**Input data:**
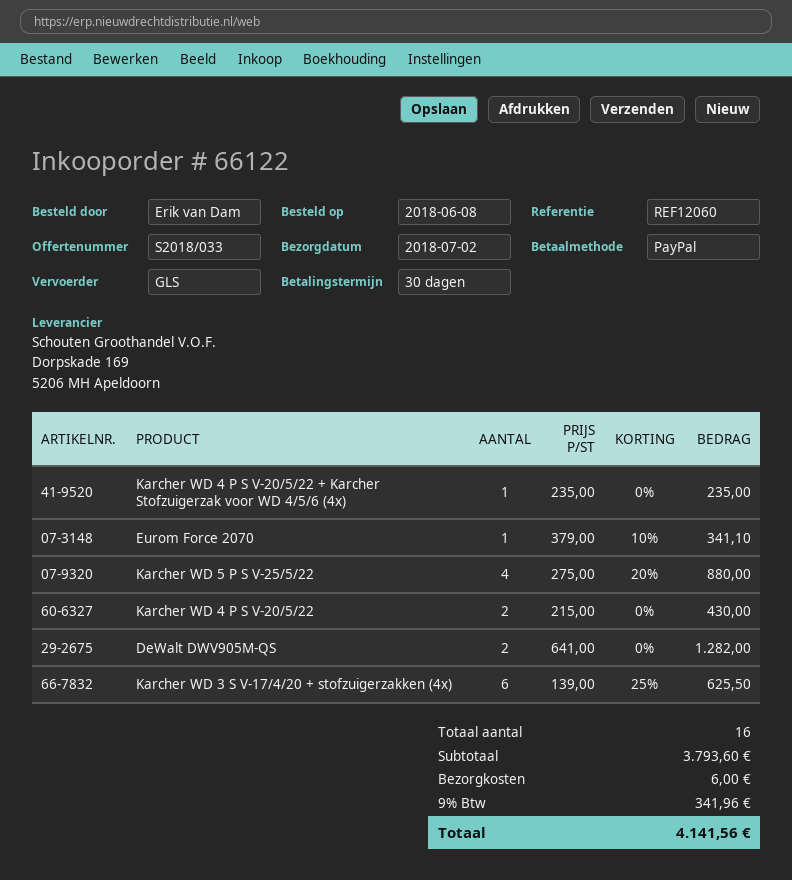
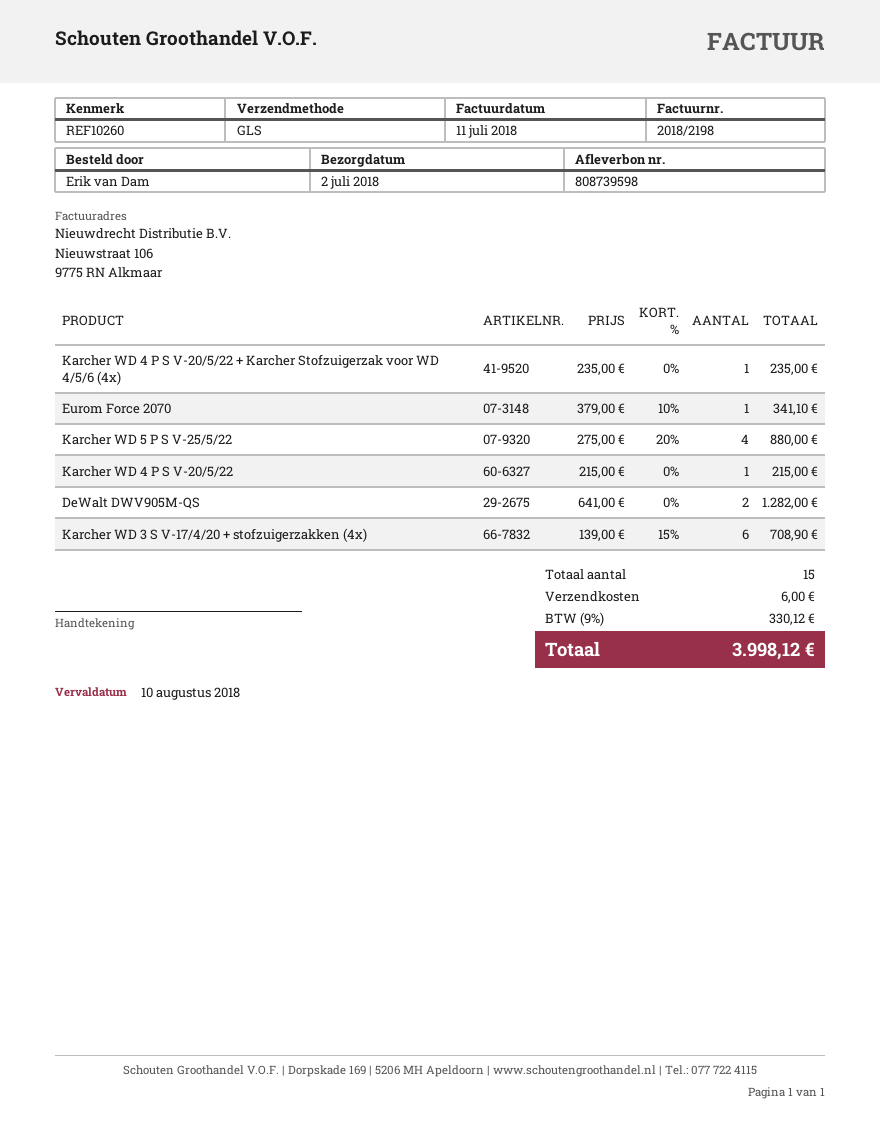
reference: REF12060 -> REF10260
Karcher WD 4 P S V-20/5/22: 2 x 215.00 = 430.00 -> 1 x 215.00 = 215.00
Karcher WD 3 S V-17/4/20 + stofzuigerzakken (4x): 6 x 139.00 - 25% = 625.50 -> 6 x 139.00 - 15% = 708.90
total quantity: 16 -> 15
tax: 9% = 341.96 -> 9% = 330.12
total: 4141.56 -> 3998.12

**Aim of the task:** Only the text of the material belongs in your copy, which must match the original exactly.

**Response area:**
reference: REF12060 -> REF10260
Karcher WD 4 P S V-20/5/22: 2 x 215.00 = 430.00 -> 1 x 215.00 = 215.00
Karcher WD 3 S V-17/4/20 + stofzuigerzakken (4x): 6 x 139.00 - 25% = 625.50 -> 6 x 139.00 - 15% = 708.90
total quantity: 16 -> 15
tax: 9% = 341.96 -> 9% = 330.12
total: 4141.56 -> 3998.12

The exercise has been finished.